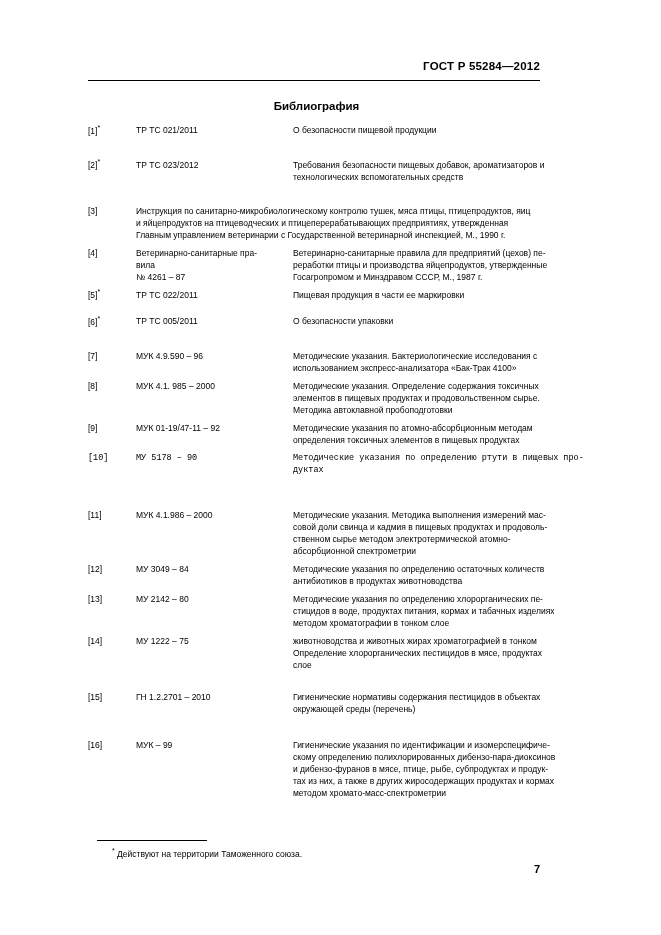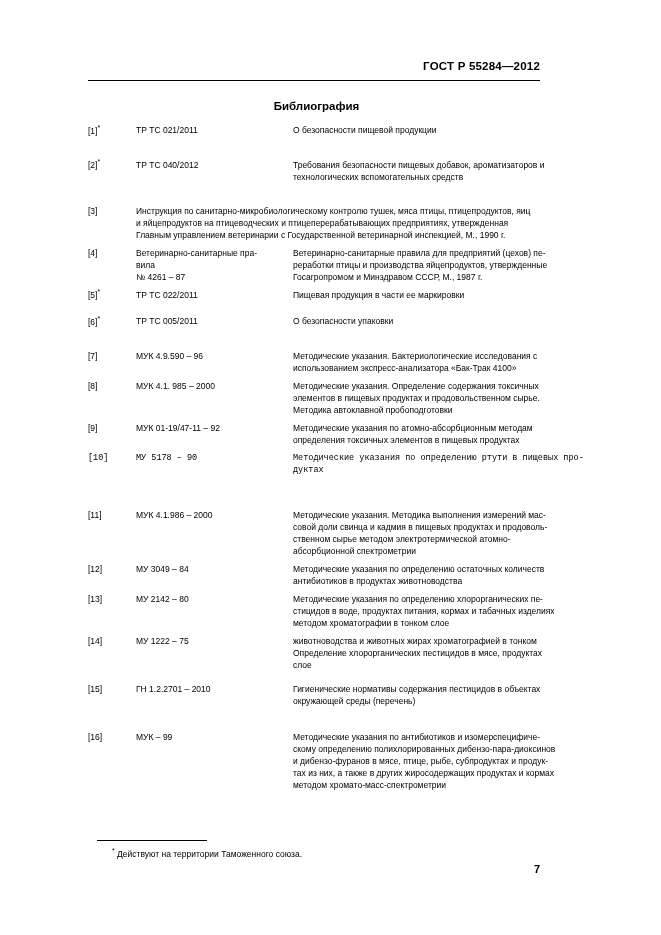--- a/index.html
+++ b/index.html
@@ -139,21 +139,21 @@
         <div class="code">
           <span class="line">ТР ТС 021/2011</span>
         </div>
         <div class="desc">
           <span class="line last">О безопасности пищевой продукции</span>
         </div>
       </div>
       <div class="entry" style="margin-bottom: 22px;">
         <div class="num">[2]<sup>*</sup></div>
         <div class="code">
-          <span class="line">ТР ТС 040/2012</span>
+          <span class="line">ТР ТС 023/2012</span>
         </div>
         <div class="desc">
           <span class="line">Требования безопасности пищевых добавок, ароматизаторов и</span>
           <span class="line last">технологических вспомогательных средств</span>
         </div>
       </div>
       <div class="entry" style="margin-bottom: 6px;">
         <div class="num">[3]</div>
         <div class="desc" style="flex: 1 1 auto;">
           <span class="line">Инструкция по санитарно-микробиологическому контролю тушек, мяса птицы, птицепродуктов, яиц</span>
@@ -259,21 +259,21 @@
         <div class="num">[13]</div>
         <div class="code">
           <span class="line">МУ 2142 – 80</span>
         </div>
         <div class="desc">
           <span class="line">Методические указания по определению хлорорганических пе-</span>
           <span class="line">стицидов в воде, продуктах питания, кормах и табачных изделиях</span>
           <span class="line last">методом хроматографии в тонком слое</span>
         </div>
       </div>
-      <div class="entry" style="margin-bottom: 12px;">
+      <div class="entry" style="margin-bottom: 20px;">
         <div class="num">[14]</div>
         <div class="code">
           <span class="line">МУ 1222 – 75</span>
         </div>
         <div class="desc">
           <span class="line">животноводства и животных жирах хроматографией в тонком</span>
           <span class="line">Определение хлорорганических пестицидов в мясе, продуктах</span>
           <span class="line last">слое</span>
         </div>
       </div>
@@ -286,21 +286,21 @@
           <span class="line">Гигиенические нормативы содержания пестицидов в объектах</span>
           <span class="line last">окружающей среды (перечень)</span>
         </div>
       </div>
       <div class="entry" style="margin-bottom: 18px; justify-content: space-between;">
         <div class="num">[16]</div>
         <div class="code">
           <span class="line">МУК – 99</span>
         </div>
         <div class="desc">
-          <span class="line">Методические указания по антибиотиков и изомерспецифиче-</span>
+          <span class="line">Гигиенические указания по идентификации и изомерспецифиче-</span>
           <span class="line">скому определению полихлорированных дибензо-пара-диоксинов</span>
           <span class="line">и дибензо-фуранов в мясе, птице, рыбе, субпродуктах и продук-</span>
           <span class="line">тах из них, а также в других жиросодержащих продуктах и кормах</span>
           <span class="line last">методом хромато-масс-спектрометрии</span>
         </div>
       </div>
     </div>
 
   <div class="footnote-rule"></div>
   <div class="footnote">

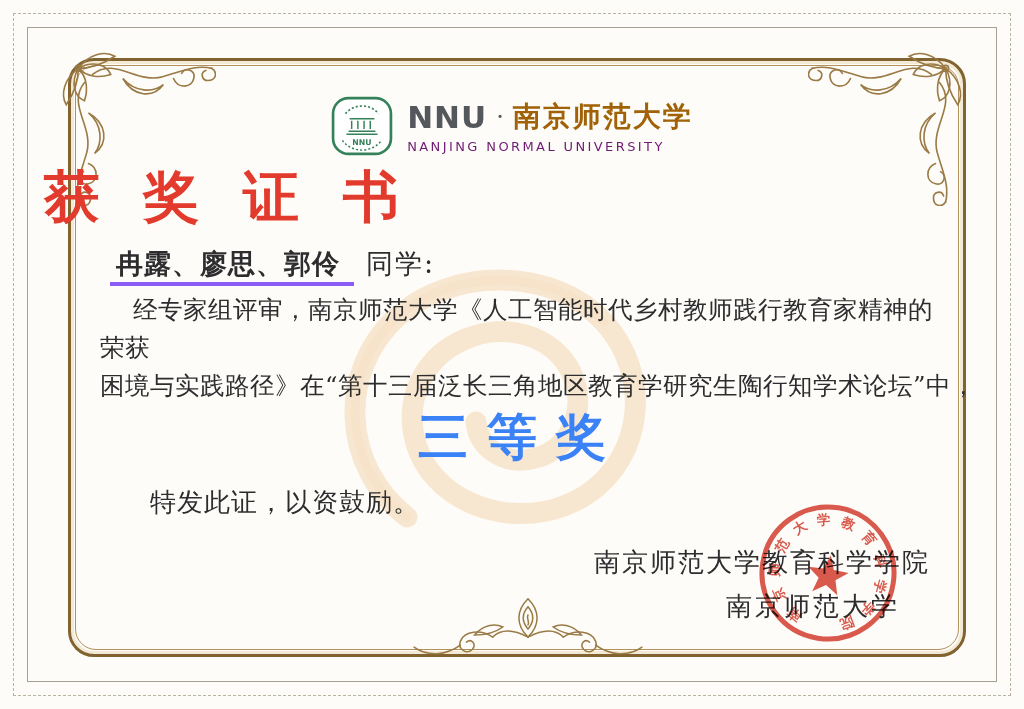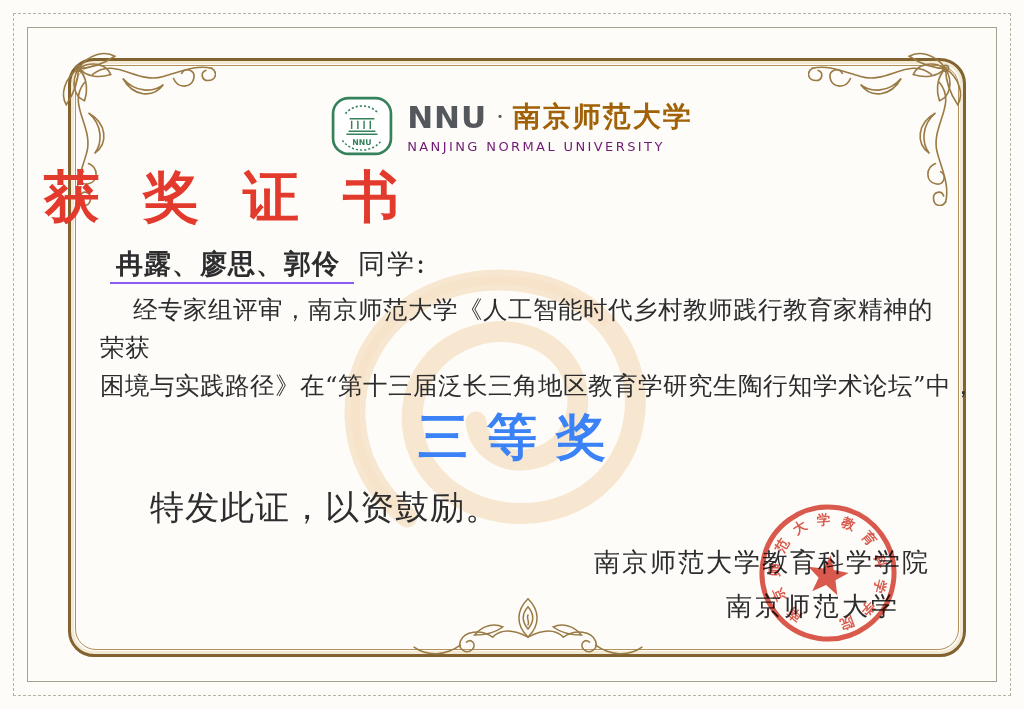--- a/index.html
+++ b/index.html
@@ -38,34 +38,34 @@
   .hdr-cn   { font-size:28px; font-weight:bold; color:#a16207; letter-spacing:2px; }
   .hdr-en   { font-family:"DejaVu Sans","Liberation Sans",sans-serif; font-size:13px; color:#701a75; letter-spacing:2.4px; margin-top:3px; }
   
   .cert-title {
     position:absolute; top:164px; left:0; right:0; text-align:left;
     font-size:56px; font-weight:bold; color:#e23a2c;
     letter-spacing:.78em; padding-left:.78em; line-height:1.15;
   }
   
   .salutation { position:absolute; left:110px; top:246px; font-size:27px; }
-  .names { font-weight:600; border-bottom:2px solid #8b5cf6; padding:0 14px 3px 6px; letter-spacing:1px; }
-  .salutation-suffix { margin-left:4px; letter-spacing:2px; }
+  .names { font-weight:600; border-bottom:4px solid #8b5cf6; padding:0 14px 3px 6px; letter-spacing:1px; }
+  .salutation-suffix { margin-left:12px; letter-spacing:2px; }
   
   .body-text { position:absolute; left:100px; top:291px; width:834px; font-size:24.5px; line-height:38px; letter-spacing:.5px; }
   .body-line { white-space:nowrap; }
   .body-line.indent { text-indent:33px; }
   
   .award {
     position:absolute; top:404px; left:0; right:0; text-align:center;
     font-size:50px; font-weight:bold; color:#3b82f6;
     letter-spacing:.38em; padding-left:.38em;
   }
   
-  .closing { position:absolute; left:150px; top:485px; font-size:34px; letter-spacing:1px; }
+  .closing { position:absolute; left:150px; top:485px; font-size:26px; letter-spacing:1px; }
   .issuer  { position:absolute; right:94px;  top:545px; font-size:26px; letter-spacing:2px; }
   .date    { position:absolute; right:124px; top:589px; font-size:26px; letter-spacing:3px; }
   
   .seal { position:absolute; left:752px; top:497px; width:152px; height:152px;
           transform:rotate(9deg); mix-blend-mode:multiply; opacity:.9; }
 </style>
 </head>
 <body>
 
 <div class="paper">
*-*-*
**Exercise prompt:** Could you return all lines from the data above that contain the string "margin"?

**Solution to this task:**
       <div class="entry" style="margin-bottom: 22px;">
       <div class="entry" style="margin-bottom: 6px;">
-      <div class="entry" style="margin-bottom: 12px;">
+      <div class="entry" style="margin-bottom: 20px;">
       <div class="entry" style="margin-bottom: 18px; justify-content: space-between;">
   .hdr-en   { font-family:"DejaVu Sans","Liberation Sans",sans-serif; font-size:13px; color:#701a75; letter-spacing:2.4px; margin-top:3px; }
-  .salutation-suffix { margin-left:4px; letter-spacing:2px; }
+  .salutation-suffix { margin-left:12px; letter-spacing:2px; }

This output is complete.